START Provided data
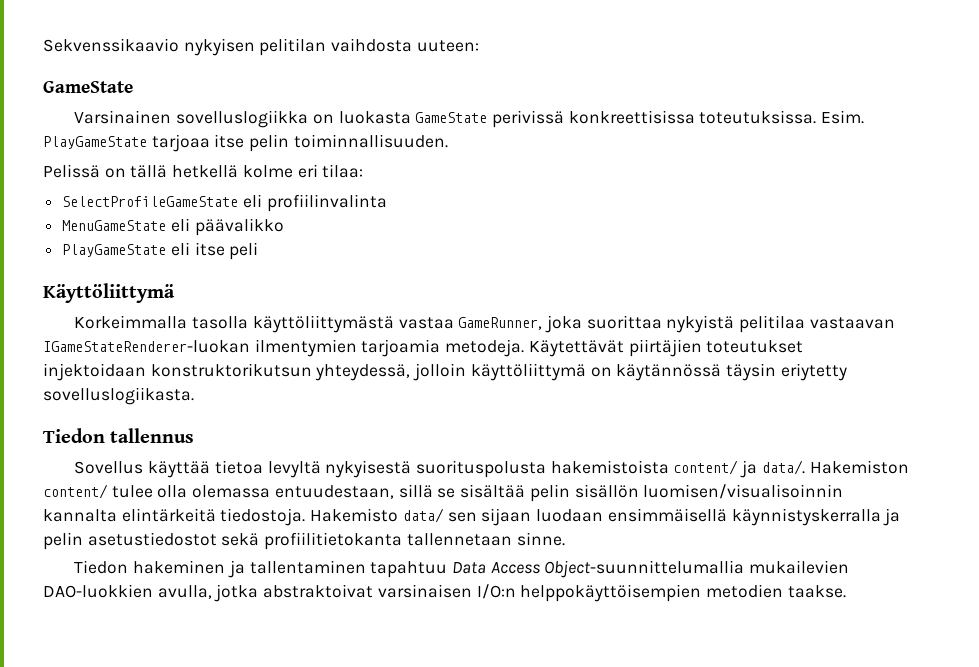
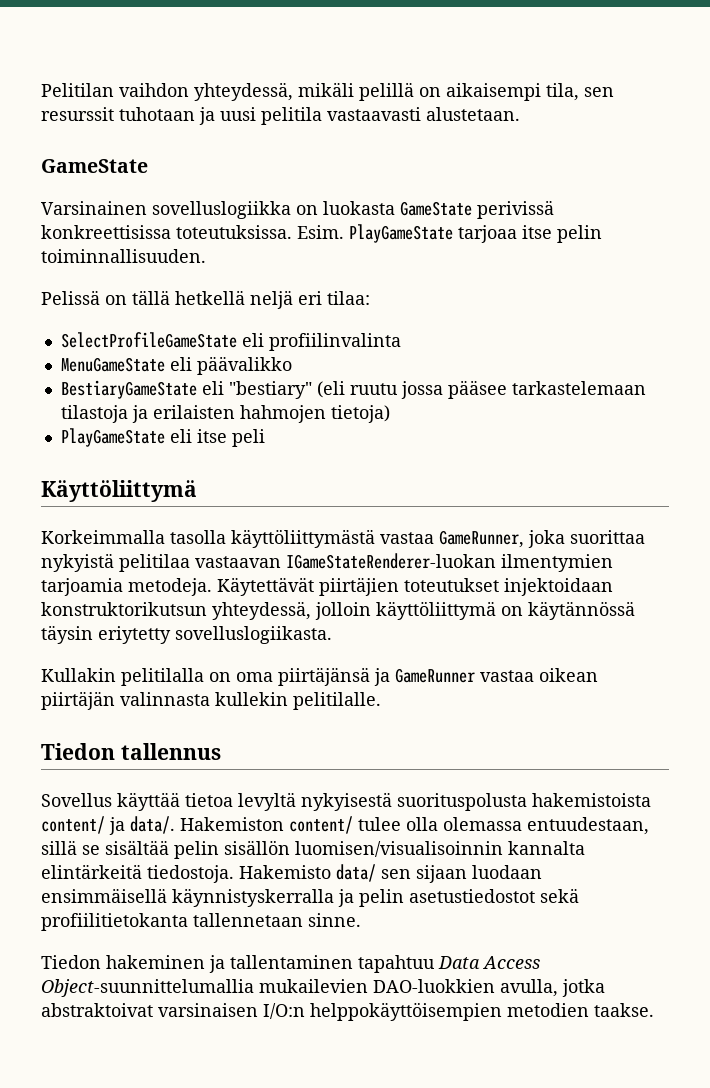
[43,38,479,56] Sekvenssikaavio nykyisen pelitilan vaihdosta uuteen: -> [41,82,614,101] [41,107,520,125] Pelitilan vaihdon yhteydessä, mikäli pelillä on aikaisempi tila, sen resurssit tuhotaan ja uusi pelitila vastaavasti alustetaan.
[242,165,293,178] kolme -> [250,290,293,309] neljä
(284, 227) none -> [60,380,646,399] [60,405,390,423] // BestiaryGameState eli "bestiary" (eli ruutu jossa pääsee tarkastelemaan tilastoja ja erilaisten hahmojen tietoja)
(194, 396) none -> [41,667,598,686] [41,691,381,710] // Kullakin pelitilalla on oma piirtäjänsä ja GameRunner vastaa oikean piirtäjän valinnasta kullekin pelitilalle.

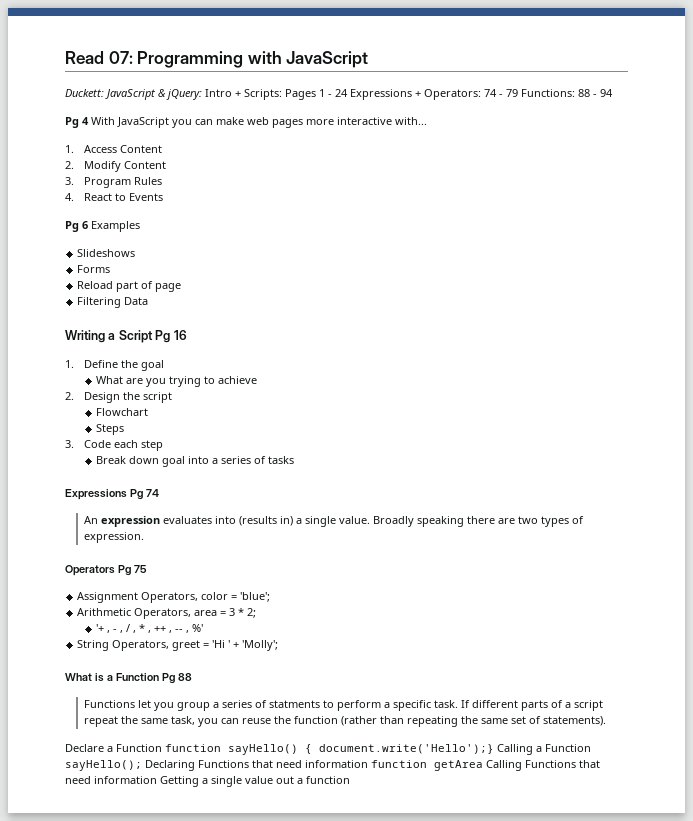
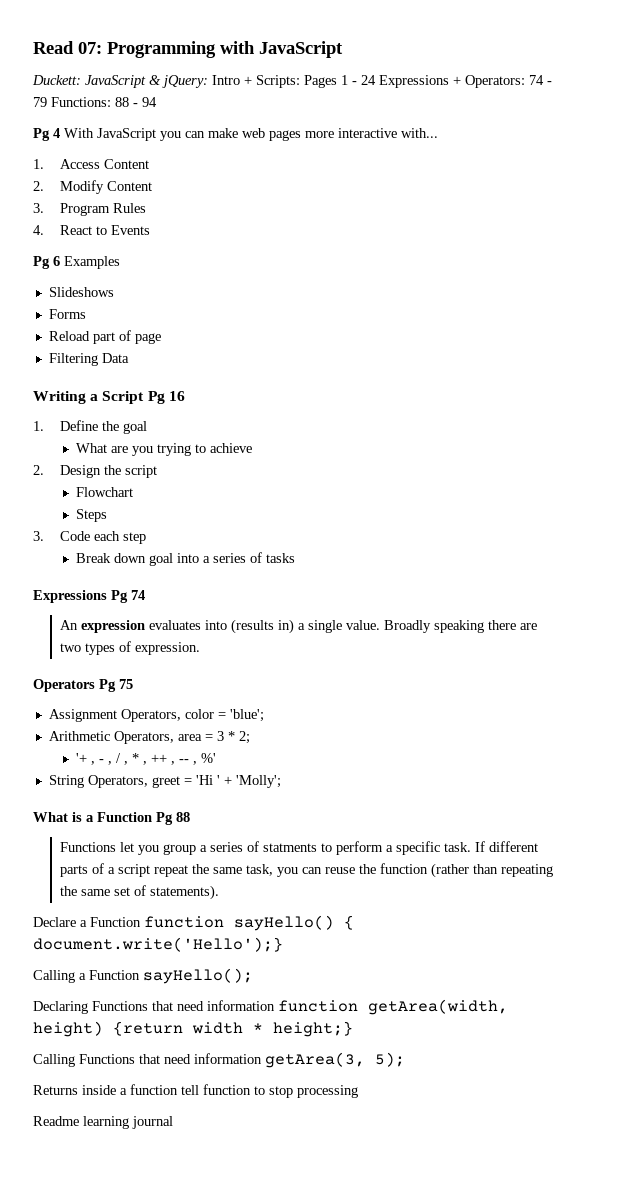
(494, 749) none -> (283, 944) //
(142, 765) none -> (253, 976) //
[434,760,483,771] getArea -> [368,999,508,1015] [33,1021,353,1037] getArea(width, height) {return width * height;} //
[160,776,350,787] Getting a single value out a function -> [265,1052,405,1068] [33,1084,358,1098] [33,1116,173,1129] getArea(3, 5); // Returns inside a function tell function to stop processing // Readme learning journal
END Provided data
▸ **How to complete this task**
Report every line containing the string "getArea" in the material.

▸ **Exercise answer**
[434,760,483,771] getArea -> [368,999,508,1015] [33,1021,353,1037] getArea(width, height) {return width * height;} //
[160,776,350,787] Getting a single value out a function -> [265,1052,405,1068] [33,1084,358,1098] [33,1116,173,1129] getArea(3, 5); // Returns inside a function tell function to stop processing // Readme learning journal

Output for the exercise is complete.